Like bikes, there are many different approaches to clothing. Again, because my commute tends to be long, I tend to value warm, dry clothing. The winter tips article has loads of advice on dressing for winter.

As I mentioned above, I have a drying rack to hang out my damp clothes during the day. There is nothing worse than putting on clammy damp clothing for a ride home. For that reason, clothing that dries easily and doesn't retain odor is a good idea. Wool works quite well for this.

I do use cycling shoes, but go for the walkable variety. But then I use walkable shoes for all my riding.

Hazards

Some of the hazards I have encountered, aside from the obvious traffic issues, are:

Coworkers will think I am nuts, but some do have an appreciation and admiration.

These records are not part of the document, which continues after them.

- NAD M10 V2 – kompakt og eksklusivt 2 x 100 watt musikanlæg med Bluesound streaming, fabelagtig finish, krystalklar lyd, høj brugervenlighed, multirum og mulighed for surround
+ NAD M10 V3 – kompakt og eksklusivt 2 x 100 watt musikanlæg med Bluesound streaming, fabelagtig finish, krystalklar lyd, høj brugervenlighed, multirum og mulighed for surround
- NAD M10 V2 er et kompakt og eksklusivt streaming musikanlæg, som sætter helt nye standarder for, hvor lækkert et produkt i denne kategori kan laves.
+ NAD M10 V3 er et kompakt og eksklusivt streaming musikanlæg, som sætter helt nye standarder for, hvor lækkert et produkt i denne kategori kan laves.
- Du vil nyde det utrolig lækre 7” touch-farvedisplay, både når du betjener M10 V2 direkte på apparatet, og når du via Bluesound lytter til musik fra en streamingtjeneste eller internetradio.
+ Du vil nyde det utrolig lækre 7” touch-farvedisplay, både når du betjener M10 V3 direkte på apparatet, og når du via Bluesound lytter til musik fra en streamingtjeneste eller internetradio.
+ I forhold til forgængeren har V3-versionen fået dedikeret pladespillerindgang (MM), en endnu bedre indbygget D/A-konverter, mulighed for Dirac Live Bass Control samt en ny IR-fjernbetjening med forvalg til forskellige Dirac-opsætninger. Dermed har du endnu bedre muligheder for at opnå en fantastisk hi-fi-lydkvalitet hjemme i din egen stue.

Ice and new and growing potholes are the biggest winter hazard.

In the spring, it's sprinklers. I'll be riding along perfectly dry, when suddenly as I am passing a pristine lawn, their automatic sprinkler system, which is invariably set to water the pavement will come on, and soak me!

Summer hazards are usually lots of other cyclists out for the pleasant weather.

In the fall, danger comes from squirrels and acorns. Squirrels are running around like mad, shaking trees, knocking acorns loose, which bounce off my helmet, while the squirrels try to dash between wheels.

Despite all these hazards, I do love riding in and out of work, and highly recommend it.